I didn't get to watch the Pittsburgh Penguins beat the Philadelphia Flyers today, to sweep the season series 8-0, because NBC doesn't think it's important to show a national TV audience the most exciting player in the league, Pittsburgh's Sidney Crosby. In fact, Crosby wasn't the star of the game. Erik Christensen was.
Christensen is coming slowly into his own as an NHL forward, and today he scored two goals in regulation to lead the Penguins to a tie, and overtime, against the Flyers. Each of his goals were quick snap shots, which is his best shot. It's vital to shoot quickly to score goals in the NHL, because almost everyone is almost always in ideal defensive position, and you get about 1/4 of a second to get a shot off. He does this consistently, when he's shooting and playing well. Fastest gun in the East.
But what really impressed me watching the highlights streamed from the Penguins website (click on "Game Recap" in the box on the right lower half of the page) was his shootout goal, where he made a move that, in the current argot, was "sick." It really was sick, by which I mean astounding.
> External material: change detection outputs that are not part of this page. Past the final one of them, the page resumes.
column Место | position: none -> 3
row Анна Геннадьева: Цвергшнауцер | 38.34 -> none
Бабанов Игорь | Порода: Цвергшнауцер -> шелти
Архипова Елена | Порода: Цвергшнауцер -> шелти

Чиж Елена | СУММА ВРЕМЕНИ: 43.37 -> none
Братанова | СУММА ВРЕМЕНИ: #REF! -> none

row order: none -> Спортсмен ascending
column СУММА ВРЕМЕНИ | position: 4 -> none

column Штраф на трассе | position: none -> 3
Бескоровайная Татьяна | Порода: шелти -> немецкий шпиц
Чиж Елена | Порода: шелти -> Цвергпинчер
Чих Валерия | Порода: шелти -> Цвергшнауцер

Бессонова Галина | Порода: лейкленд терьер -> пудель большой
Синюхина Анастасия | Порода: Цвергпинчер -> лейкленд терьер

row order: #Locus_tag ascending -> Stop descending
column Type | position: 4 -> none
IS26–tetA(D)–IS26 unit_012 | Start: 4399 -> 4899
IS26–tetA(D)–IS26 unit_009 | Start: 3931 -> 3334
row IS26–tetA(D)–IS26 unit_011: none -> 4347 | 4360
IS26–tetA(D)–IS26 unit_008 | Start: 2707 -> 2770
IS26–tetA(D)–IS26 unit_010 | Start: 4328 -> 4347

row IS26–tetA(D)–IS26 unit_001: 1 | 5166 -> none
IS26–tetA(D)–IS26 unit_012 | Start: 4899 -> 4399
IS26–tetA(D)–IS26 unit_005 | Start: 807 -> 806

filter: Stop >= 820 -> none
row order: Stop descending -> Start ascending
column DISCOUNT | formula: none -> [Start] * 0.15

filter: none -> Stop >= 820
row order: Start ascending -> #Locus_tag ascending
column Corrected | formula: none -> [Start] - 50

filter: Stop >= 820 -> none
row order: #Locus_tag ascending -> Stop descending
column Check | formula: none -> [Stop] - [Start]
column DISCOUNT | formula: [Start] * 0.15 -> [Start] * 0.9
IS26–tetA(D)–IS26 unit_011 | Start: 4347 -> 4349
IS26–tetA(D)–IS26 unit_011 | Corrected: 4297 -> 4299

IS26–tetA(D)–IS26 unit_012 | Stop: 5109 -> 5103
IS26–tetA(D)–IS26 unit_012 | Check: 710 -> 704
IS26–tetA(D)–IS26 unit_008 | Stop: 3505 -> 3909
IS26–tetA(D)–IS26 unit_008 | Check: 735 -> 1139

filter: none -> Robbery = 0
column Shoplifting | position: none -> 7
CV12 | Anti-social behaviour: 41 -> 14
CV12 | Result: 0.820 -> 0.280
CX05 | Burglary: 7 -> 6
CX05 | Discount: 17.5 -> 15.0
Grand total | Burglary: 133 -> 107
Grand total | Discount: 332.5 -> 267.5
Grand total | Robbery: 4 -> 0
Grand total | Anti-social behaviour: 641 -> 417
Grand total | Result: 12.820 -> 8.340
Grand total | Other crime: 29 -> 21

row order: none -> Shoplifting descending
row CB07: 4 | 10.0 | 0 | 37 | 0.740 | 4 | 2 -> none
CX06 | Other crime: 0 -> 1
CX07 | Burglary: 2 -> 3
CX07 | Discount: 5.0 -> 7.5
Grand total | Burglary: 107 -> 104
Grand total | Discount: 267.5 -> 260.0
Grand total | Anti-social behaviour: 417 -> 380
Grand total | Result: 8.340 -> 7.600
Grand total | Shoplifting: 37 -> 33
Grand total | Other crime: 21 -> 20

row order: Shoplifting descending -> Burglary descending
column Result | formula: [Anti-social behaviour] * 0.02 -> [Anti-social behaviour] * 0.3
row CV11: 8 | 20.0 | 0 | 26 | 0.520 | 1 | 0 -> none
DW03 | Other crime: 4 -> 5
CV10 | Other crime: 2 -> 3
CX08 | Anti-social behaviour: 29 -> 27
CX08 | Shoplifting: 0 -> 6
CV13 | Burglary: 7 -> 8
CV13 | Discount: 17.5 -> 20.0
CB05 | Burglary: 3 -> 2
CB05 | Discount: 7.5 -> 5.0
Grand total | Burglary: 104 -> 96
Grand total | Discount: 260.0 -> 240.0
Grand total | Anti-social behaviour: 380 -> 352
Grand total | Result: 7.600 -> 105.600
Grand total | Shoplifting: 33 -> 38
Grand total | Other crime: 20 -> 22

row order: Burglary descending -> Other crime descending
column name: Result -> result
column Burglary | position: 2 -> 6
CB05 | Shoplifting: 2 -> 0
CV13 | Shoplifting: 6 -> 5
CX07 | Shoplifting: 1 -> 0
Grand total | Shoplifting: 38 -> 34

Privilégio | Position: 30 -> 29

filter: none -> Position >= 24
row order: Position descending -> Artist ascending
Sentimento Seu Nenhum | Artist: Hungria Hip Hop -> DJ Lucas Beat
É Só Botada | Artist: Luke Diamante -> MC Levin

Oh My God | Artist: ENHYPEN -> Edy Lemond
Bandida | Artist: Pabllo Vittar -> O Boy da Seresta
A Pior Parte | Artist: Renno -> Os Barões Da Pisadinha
Now I can't stop saying what a sick move it was, and I feel vaguely stupid about that. Strangely enough, "stupid" used to be the term for the kind of play that is now called "sick." I'm not sure which is worse: feeling stupid about calling a play sick, or feeling sick about calling a play stupid. But what really matters, for the time being, are two things: (1) Erik Christensen's sick move, and (2) death to the Flyers.
2 comments:
So, we live in a world where it's good for something to be sick. I think that's phat. It's just da bomb.
Egad, what am I saying?
Not to be pendantic (or insulting), the term "sick" derives (in this sense) from rock climbing, when, on some dark day back in the 60's or 70's, one climber looked at the rock face another climber intended to climb and intoned, mordantly, "You are sick." Which makes the casual uasage displayed herein by Doc Nagel and Doctor Bob not only insultin, but linguistically destructive. We're all doomed.